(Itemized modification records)
[Start of Attachment]

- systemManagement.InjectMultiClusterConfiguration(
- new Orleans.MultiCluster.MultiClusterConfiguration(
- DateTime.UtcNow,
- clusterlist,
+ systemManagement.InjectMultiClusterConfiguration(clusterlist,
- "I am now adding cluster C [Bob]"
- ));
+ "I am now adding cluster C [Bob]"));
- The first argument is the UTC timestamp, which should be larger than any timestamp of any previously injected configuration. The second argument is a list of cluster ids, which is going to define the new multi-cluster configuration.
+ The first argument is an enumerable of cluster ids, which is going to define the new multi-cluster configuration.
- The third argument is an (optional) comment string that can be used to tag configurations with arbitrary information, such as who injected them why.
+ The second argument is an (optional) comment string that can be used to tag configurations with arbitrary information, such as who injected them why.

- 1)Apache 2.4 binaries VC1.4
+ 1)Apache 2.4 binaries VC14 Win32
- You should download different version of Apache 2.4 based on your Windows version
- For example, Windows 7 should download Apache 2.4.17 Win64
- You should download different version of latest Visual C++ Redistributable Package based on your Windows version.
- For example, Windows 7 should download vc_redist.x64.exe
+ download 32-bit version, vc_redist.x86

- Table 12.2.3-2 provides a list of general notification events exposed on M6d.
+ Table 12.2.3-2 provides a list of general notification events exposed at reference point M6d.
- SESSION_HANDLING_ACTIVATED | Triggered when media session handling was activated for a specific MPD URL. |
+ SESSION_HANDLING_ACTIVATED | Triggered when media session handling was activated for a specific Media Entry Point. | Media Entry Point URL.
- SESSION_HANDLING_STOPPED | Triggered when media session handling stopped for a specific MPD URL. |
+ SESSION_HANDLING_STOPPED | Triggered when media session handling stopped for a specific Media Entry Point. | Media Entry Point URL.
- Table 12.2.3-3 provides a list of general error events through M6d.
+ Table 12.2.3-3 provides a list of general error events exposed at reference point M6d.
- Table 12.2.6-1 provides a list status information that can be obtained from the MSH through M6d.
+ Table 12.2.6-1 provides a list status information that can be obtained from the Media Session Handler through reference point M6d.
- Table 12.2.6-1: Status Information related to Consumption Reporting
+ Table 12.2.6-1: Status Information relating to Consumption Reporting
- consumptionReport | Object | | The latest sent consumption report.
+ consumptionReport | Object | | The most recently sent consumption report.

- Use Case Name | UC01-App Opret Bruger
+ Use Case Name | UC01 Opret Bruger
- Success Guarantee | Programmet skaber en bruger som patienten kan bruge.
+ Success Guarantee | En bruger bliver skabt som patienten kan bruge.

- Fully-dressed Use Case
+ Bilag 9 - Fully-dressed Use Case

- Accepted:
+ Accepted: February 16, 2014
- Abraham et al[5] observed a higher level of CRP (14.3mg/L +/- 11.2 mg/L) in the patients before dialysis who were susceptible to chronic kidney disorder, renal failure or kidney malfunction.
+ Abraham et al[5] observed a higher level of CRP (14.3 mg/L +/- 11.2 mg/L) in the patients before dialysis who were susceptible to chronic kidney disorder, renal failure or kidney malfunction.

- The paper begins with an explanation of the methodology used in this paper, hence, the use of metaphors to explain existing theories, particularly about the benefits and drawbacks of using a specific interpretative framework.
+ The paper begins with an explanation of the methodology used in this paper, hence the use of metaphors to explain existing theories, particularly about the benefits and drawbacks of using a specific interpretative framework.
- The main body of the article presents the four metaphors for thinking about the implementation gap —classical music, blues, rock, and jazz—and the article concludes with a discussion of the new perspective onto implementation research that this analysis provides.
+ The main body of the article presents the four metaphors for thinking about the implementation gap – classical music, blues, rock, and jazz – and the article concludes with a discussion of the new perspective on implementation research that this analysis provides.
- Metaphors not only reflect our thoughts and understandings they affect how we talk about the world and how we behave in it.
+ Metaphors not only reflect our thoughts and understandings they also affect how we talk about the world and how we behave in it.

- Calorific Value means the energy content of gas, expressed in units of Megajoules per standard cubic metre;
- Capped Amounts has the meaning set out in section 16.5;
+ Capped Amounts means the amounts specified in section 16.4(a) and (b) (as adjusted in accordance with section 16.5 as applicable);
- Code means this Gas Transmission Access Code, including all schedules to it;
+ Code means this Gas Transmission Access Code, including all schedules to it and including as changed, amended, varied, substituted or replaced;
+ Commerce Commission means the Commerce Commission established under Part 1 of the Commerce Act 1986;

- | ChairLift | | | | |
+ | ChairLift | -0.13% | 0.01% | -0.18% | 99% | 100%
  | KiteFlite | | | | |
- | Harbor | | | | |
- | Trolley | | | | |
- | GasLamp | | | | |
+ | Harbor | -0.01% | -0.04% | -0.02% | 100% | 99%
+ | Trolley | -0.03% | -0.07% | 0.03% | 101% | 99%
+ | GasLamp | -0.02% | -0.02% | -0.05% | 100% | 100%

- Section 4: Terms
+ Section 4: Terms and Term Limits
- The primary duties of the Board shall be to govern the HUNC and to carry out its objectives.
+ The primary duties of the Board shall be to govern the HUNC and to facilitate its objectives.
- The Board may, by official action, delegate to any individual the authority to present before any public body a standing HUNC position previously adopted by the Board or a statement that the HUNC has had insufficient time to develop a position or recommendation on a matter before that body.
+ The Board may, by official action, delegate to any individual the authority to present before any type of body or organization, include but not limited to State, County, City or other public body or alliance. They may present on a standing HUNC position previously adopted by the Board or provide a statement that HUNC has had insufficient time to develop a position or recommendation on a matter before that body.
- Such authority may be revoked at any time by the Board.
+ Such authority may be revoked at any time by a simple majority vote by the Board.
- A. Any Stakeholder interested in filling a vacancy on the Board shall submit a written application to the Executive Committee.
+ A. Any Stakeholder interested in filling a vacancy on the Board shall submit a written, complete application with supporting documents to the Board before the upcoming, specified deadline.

[End of Attachment]

(Prompt) Go through the entries above and reproduce each one exactly.

(Answer space)
- systemManagement.InjectMultiClusterConfiguration(
- new Orleans.MultiCluster.MultiClusterConfiguration(
- DateTime.UtcNow,
- clusterlist,
+ systemManagement.InjectMultiClusterConfiguration(clusterlist,
- "I am now adding cluster C [Bob]"
- ));
+ "I am now adding cluster C [Bob]"));
- The first argument is the UTC timestamp, which should be larger than any timestamp of any previously injected configuration. The second argument is a list of cluster ids, which is going to define the new multi-cluster configuration.
+ The first argument is an enumerable of cluster ids, which is going to define the new multi-cluster configuration.
- The third argument is an (optional) comment string that can be used to tag configurations with arbitrary information, such as who injected them why.
+ The second argument is an (optional) comment string that can be used to tag configurations with arbitrary information, such as who injected them why.

- 1)Apache 2.4 binaries VC1.4
+ 1)Apache 2.4 binaries VC14 Win32
- You should download different version of Apache 2.4 based on your Windows version
- For example, Windows 7 should download Apache 2.4.17 Win64
- You should download different version of latest Visual C++ Redistributable Package based on your Windows version.
- For example, Windows 7 should download vc_redist.x64.exe
+ download 32-bit version, vc_redist.x86

- Table 12.2.3-2 provides a list of general notification events exposed on M6d.
+ Table 12.2.3-2 provides a list of general notification events exposed at reference point M6d.
- SESSION_HANDLING_ACTIVATED | Triggered when media session handling was activated for a specific MPD URL. |
+ SESSION_HANDLING_ACTIVATED | Triggered when media session handling was activated for a specific Media Entry Point. | Media Entry Point URL.
- SESSION_HANDLING_STOPPED | Triggered when media session handling stopped for a specific MPD URL. |
+ SESSION_HANDLING_STOPPED | Triggered when media session handling stopped for a specific Media Entry Point. | Media Entry Point URL.
- Table 12.2.3-3 provides a list of general error events through M6d.
+ Table 12.2.3-3 provides a list of general error events exposed at reference point M6d.
- Table 12.2.6-1 provides a list status information that can be obtained from the MSH through M6d.
+ Table 12.2.6-1 provides a list status information that can be obtained from the Media Session Handler through reference point M6d.
- Table 12.2.6-1: Status Information related to Consumption Reporting
+ Table 12.2.6-1: Status Information relating to Consumption Reporting
- consumptionReport | Object | | The latest sent consumption report.
+ consumptionReport | Object | | The most recently sent consumption report.

- Use Case Name | UC01-App Opret Bruger
+ Use Case Name | UC01 Opret Bruger
- Success Guarantee | Programmet skaber en bruger som patienten kan bruge.
+ Success Guarantee | En bruger bliver skabt som patienten kan bruge.

- Fully-dressed Use Case
+ Bilag 9 - Fully-dressed Use Case

- Accepted:
+ Accepted: February 16, 2014
- Abraham et al[5] observed a higher level of CRP (14.3mg/L +/- 11.2 mg/L) in the patients before dialysis who were susceptible to chronic kidney disorder, renal failure or kidney malfunction.
+ Abraham et al[5] observed a higher level of CRP (14.3 mg/L +/- 11.2 mg/L) in the patients before dialysis who were susceptible to chronic kidney disorder, renal failure or kidney malfunction.

- The paper begins with an explanation of the methodology used in this paper, hence, the use of metaphors to explain existing theories, particularly about the benefits and drawbacks of using a specific interpretative framework.
+ The paper begins with an explanation of the methodology used in this paper, hence the use of metaphors to explain existing theories, particularly about the benefits and drawbacks of using a specific interpretative framework.
- The main body of the article presents the four metaphors for thinking about the implementation gap —classical music, blues, rock, and jazz—and the article concludes with a discussion of the new perspective onto implementation research that this analysis provides.
+ The main body of the article presents the four metaphors for thinking about the implementation gap – classical music, blues, rock, and jazz – and the article concludes with a discussion of the new perspective on implementation research that this analysis provides.
- Metaphors not only reflect our thoughts and understandings they affect how we talk about the world and how we behave in it.
+ Metaphors not only reflect our thoughts and understandings they also affect how we talk about the world and how we behave in it.

- Calorific Value means the energy content of gas, expressed in units of Megajoules per standard cubic metre;
- Capped Amounts has the meaning set out in section 16.5;
+ Capped Amounts means the amounts specified in section 16.4(a) and (b) (as adjusted in accordance with section 16.5 as applicable);
- Code means this Gas Transmission Access Code, including all schedules to it;
+ Code means this Gas Transmission Access Code, including all schedules to it and including as changed, amended, varied, substituted or replaced;
+ Commerce Commission means the Commerce Commission established under Part 1 of the Commerce Act 1986;

- | ChairLift | | | | |
+ | ChairLift | -0.13% | 0.01% | -0.18% | 99% | 100%
  | KiteFlite | | | | |
- | Harbor | | | | |
- | Trolley | | | | |
- | GasLamp | | | | |
+ | Harbor | -0.01% | -0.04% | -0.02% | 100% | 99%
+ | Trolley | -0.03% | -0.07% | 0.03% | 101% | 99%
+ | GasLamp | -0.02% | -0.02% | -0.05% | 100% | 100%

- Section 4: Terms
+ Section 4: Terms and Term Limits
- The primary duties of the Board shall be to govern the HUNC and to carry out its objectives.
+ The primary duties of the Board shall be to govern the HUNC and to facilitate its objectives.
- The Board may, by official action, delegate to any individual the authority to present before any public body a standing HUNC position previously adopted by the Board or a statement that the HUNC has had insufficient time to develop a position or recommendation on a matter before that body.
+ The Board may, by official action, delegate to any individual the authority to present before any type of body or organization, include but not limited to State, County, City or other public body or alliance. They may present on a standing HUNC position previously adopted by the Board or provide a statement that HUNC has had insufficient time to develop a position or recommendation on a matter before that body.
- Such authority may be revoked at any time by the Board.
+ Such authority may be revoked at any time by a simple majority vote by the Board.
- A. Any Stakeholder interested in filling a vacancy on the Board shall submit a written application to the Executive Committee.
+ A. Any Stakeholder interested in filling a vacancy on the Board shall submit a written, complete application with supporting documents to the Board before the upcoming, specified deadline.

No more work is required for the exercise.